Depth is a problem here, but the top two are performing well and will continue to get better. Neither of these two is a strength in pass coverage -- although David's got plenty of speed -- but that's the least important thing they're asked to do, and isn't really material to evaluating the overall strength of this defense.
Secondary: Another really impressive showing from this group, which is strong and getting stronger. Ricky Thenarse looked much better this week than he did in week one, forcing a fumble and generally being disruptive. DeJon Gomes has occasional plays where he looks lost, but there are going to continue to be fewer and fewer of them, and the talent is real. Gomes has very nice speed and a playmaker's instincts. His transition to safety has been a terrific success. The corners -- Dennard and Amakumara -- are superb, of course, although I caught Prince taking a few plays off on Saturday. He was probably bored, and I don't much blame him. He's still one of the nation's very best, and he and Dennard allow Carl Pelini to do a lot of different things without worrying much about getting burnt through the air.
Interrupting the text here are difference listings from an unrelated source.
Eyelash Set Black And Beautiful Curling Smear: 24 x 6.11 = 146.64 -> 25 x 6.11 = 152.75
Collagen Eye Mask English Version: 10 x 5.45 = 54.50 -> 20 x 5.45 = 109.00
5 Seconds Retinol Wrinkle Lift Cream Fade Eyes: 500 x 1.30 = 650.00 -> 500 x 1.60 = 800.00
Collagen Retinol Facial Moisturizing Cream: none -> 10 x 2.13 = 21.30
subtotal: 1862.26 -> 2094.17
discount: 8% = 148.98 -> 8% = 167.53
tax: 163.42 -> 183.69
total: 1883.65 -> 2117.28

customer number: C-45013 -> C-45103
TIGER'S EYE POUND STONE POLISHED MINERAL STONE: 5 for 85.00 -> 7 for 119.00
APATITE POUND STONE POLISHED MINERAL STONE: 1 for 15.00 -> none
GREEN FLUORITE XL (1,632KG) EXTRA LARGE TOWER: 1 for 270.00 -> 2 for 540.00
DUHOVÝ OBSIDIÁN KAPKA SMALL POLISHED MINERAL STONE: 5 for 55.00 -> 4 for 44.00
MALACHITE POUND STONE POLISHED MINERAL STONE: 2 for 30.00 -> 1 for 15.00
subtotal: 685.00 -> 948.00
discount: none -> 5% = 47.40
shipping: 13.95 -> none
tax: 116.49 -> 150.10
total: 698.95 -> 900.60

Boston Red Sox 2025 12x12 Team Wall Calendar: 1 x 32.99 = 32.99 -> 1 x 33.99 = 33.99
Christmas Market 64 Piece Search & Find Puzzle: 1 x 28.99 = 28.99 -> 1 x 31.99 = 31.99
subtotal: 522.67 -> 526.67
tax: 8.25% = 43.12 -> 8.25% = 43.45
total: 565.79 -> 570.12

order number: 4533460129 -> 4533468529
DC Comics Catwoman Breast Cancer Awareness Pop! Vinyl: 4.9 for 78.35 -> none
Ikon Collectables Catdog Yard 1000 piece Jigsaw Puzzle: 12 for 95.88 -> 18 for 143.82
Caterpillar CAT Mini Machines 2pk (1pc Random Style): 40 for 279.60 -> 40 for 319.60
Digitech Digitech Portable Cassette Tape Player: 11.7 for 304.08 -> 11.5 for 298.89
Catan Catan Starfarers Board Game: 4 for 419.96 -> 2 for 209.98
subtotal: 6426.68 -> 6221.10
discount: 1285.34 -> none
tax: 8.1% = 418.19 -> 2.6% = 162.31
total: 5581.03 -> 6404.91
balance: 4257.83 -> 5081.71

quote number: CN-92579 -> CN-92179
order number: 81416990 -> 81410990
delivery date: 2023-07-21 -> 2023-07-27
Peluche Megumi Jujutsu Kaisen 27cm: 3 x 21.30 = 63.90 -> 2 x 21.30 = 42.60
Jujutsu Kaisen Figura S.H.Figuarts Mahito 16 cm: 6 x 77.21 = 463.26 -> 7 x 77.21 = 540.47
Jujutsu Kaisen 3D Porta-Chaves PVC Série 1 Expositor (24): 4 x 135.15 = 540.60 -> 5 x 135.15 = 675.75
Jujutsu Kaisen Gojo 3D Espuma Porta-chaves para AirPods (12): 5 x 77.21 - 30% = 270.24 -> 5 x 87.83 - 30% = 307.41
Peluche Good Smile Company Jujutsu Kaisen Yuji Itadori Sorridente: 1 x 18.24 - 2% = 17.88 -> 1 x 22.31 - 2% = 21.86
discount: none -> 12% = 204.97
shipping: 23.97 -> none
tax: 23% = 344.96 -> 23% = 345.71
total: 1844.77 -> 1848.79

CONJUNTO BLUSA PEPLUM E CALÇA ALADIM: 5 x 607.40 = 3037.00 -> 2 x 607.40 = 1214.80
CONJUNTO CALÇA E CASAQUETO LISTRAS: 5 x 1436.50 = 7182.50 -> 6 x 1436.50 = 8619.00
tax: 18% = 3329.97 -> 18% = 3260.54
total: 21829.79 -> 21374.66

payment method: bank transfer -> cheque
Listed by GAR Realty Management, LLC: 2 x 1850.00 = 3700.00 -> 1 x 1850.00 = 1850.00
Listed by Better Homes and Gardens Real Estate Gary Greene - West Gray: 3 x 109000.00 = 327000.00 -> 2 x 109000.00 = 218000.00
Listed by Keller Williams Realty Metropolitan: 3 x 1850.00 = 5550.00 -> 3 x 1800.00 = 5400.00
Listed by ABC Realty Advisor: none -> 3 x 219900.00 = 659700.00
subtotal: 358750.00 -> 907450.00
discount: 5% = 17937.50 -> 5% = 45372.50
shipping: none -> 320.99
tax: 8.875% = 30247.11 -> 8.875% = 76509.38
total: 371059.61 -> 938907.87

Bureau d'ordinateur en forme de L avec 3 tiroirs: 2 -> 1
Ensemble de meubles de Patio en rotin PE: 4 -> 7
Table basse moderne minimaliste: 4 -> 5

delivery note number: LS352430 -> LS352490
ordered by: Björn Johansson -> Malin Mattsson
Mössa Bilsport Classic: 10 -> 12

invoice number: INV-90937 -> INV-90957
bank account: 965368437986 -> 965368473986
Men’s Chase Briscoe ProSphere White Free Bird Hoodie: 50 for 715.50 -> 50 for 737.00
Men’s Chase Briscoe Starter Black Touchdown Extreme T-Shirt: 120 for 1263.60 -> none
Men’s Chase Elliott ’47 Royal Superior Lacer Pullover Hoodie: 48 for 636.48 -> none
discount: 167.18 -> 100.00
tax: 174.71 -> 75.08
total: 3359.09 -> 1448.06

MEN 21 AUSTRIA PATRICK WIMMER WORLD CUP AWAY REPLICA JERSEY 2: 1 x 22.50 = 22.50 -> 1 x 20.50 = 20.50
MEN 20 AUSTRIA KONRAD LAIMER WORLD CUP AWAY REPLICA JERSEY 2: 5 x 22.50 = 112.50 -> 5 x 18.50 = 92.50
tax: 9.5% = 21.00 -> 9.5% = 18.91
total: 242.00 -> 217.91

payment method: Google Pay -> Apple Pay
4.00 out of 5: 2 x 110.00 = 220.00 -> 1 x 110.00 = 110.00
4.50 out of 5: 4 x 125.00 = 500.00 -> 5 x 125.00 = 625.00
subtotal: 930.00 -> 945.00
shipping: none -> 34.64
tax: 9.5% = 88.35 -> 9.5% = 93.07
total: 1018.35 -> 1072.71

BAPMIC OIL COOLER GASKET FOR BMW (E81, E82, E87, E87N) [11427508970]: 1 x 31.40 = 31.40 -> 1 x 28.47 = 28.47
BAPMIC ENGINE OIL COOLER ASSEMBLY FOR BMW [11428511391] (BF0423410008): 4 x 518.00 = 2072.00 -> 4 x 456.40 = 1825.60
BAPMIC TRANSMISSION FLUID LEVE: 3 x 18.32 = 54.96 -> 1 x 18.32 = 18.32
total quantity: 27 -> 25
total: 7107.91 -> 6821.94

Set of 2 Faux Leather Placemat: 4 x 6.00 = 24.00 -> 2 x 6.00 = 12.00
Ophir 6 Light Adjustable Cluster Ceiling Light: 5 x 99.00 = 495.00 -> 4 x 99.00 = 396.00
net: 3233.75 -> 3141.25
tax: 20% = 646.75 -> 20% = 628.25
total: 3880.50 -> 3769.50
Big Nickel/Peso-back/LB-DB Hybrid Eric Hagg had a very nice game Saturday and continues to remain on the field for the majority of snaps. He's a great fit for the role -- active playing the run, with enough speed to run and cover.
Overall, the defense is better than the sum of its parts, thanks in part to the strength of the secondary, an emerging linebacking corps, and the ability to be flexible & multiple.
I'm off to hop on a plane to Dallas, so I'll leave it at that. OU remains our most important game of the year. I'm pretty sure Nebraska's our most challenging.